Man sitting at a table surrounded by weird food

The “meal-recall effect,” or the ability to remember a recent meal, can reduce how much food a person eats later. Researchers from the University of Cambridge investigated the impact of imagining a recent meal as twice as big and satisfying as reality or recalling a recent meal in detail (e.g., what the food felt like when chewed and swallowed) on the meal-recall effect.

The meal-recall effect

In an experiment involving 151 participants, researchers found that imagining a meal as larger and more filling than reality resulted in 24g fewer biscuits being eaten later, equivalent to approximately two biscuits, or 122kcal fewer. Trying to vividly recall the meal, as if to relive eating it, did not elicit the meal-recall effect.

Lead author Dr. Joanna Szypula, who conducted the research while a PhD student at Cambridge’s Department of Psychology, said,

“Your mind can be more powerful than your stomach in dictating how much you eat. Our findings could give people a method to control their eating with their mind.”

How the research was conducted

Participants in the experiment were given a microwave-ready meal of rice and sauce and a cup of water. They were asked to finish their meal if possible but not if it made them feel uncomfortably full. A three-hour interval followed in which participants were asked not to eat anything. They were then invited back to the lab to perform imagination tasks before a “taste test” of biscuits.

Participants were randomly allocated to one of five different groups. In three of the groups, participants were asked to recall their recent lunch at the lab. They were then asked to either imagine moving their recent lunch around a plate, recall eating their recent lunch in detail, or imagine that their recent lunch was twice as big and filling as it really was.
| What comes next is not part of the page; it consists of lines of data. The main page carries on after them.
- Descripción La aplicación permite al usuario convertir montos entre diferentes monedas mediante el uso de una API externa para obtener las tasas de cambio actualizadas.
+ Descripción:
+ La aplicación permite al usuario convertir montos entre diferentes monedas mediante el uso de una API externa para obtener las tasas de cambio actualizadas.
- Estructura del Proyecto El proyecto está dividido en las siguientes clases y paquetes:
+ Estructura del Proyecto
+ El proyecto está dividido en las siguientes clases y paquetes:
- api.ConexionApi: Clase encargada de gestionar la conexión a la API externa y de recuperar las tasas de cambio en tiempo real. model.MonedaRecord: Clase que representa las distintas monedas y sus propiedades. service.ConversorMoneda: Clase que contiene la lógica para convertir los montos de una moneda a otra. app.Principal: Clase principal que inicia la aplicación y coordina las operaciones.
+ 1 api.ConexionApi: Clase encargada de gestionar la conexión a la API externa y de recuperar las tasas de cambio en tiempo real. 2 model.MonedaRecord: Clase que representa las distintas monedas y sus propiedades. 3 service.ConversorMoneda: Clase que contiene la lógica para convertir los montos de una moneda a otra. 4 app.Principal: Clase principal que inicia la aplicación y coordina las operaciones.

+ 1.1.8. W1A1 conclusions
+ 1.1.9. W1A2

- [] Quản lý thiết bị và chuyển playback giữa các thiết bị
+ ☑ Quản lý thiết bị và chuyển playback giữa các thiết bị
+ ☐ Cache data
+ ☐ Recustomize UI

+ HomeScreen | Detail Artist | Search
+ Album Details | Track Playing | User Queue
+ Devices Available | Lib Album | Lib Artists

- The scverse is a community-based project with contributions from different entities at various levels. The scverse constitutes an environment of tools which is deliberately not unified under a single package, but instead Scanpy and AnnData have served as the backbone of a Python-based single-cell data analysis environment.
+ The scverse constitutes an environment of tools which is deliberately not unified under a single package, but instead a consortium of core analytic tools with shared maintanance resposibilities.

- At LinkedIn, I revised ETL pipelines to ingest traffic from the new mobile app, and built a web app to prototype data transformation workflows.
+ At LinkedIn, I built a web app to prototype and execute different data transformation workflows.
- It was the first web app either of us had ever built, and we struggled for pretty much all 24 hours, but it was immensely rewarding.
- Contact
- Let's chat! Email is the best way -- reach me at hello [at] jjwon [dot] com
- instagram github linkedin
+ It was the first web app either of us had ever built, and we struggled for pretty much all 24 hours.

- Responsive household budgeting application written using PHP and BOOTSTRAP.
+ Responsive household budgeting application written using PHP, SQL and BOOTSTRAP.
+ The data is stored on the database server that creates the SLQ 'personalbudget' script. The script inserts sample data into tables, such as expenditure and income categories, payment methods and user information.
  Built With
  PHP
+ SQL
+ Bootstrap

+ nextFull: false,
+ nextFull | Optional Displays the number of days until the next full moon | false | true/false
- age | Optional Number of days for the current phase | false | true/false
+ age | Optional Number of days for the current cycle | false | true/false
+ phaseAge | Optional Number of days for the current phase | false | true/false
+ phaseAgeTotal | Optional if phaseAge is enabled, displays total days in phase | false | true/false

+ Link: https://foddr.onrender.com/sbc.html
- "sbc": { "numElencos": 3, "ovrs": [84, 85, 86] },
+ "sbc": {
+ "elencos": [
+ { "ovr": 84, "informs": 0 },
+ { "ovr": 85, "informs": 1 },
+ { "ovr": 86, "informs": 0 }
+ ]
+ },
The fourth group was shown a photograph of spaghetti hoops in tomato sauce and asked to write a description of it before imagining moving the food around a plate. The fifth group was given the same tasks, but experimenters swapped spaghetti for stationery (paperclips and rubber bands).

Next, all participants took part in a bogus “taste test” of chocolate fingers, digestives, and chocolate chip cookies. Participants rated the biscuits on 12 different taste attributes (e.g., how crunchy, chocolatey, or salty they were). They were told that they were free to eat as many biscuits as they wished, as the biscuits would have to be disposed of at the end of the session for hygiene reasons. This was simply a ruse for covertly assessing snacking.

The group who imagined spaghetti hoops ate the most biscuits (75.9g), followed by the group who had been asked to imagine stationary (75.5g). The group who had been asked to move their lunch around the plate ate the third greatest quantity of biscuits (72.0g), followed by the group who relived eating their lunch (70.0g). Those who imagined their meal twice as big ate the fewest biscuits (51.1g).

Finally, all participants estimated the size of their lunch by spooning out rice and sauce to recreate their original portion sizes. Surprisingly, the group tasked with imagining the meal as twice as big as reality significantly underestimated portion size. This suggests that while people reduced their intake of biscuits following the imagination task, they were aware that their food portion was not actually as big as they imagined. It also suggests that the mechanism for this decrease in biscuit consumption is unlikely to be due to falsely remembering the meal as bigger than reality. No effect was found for the other groups.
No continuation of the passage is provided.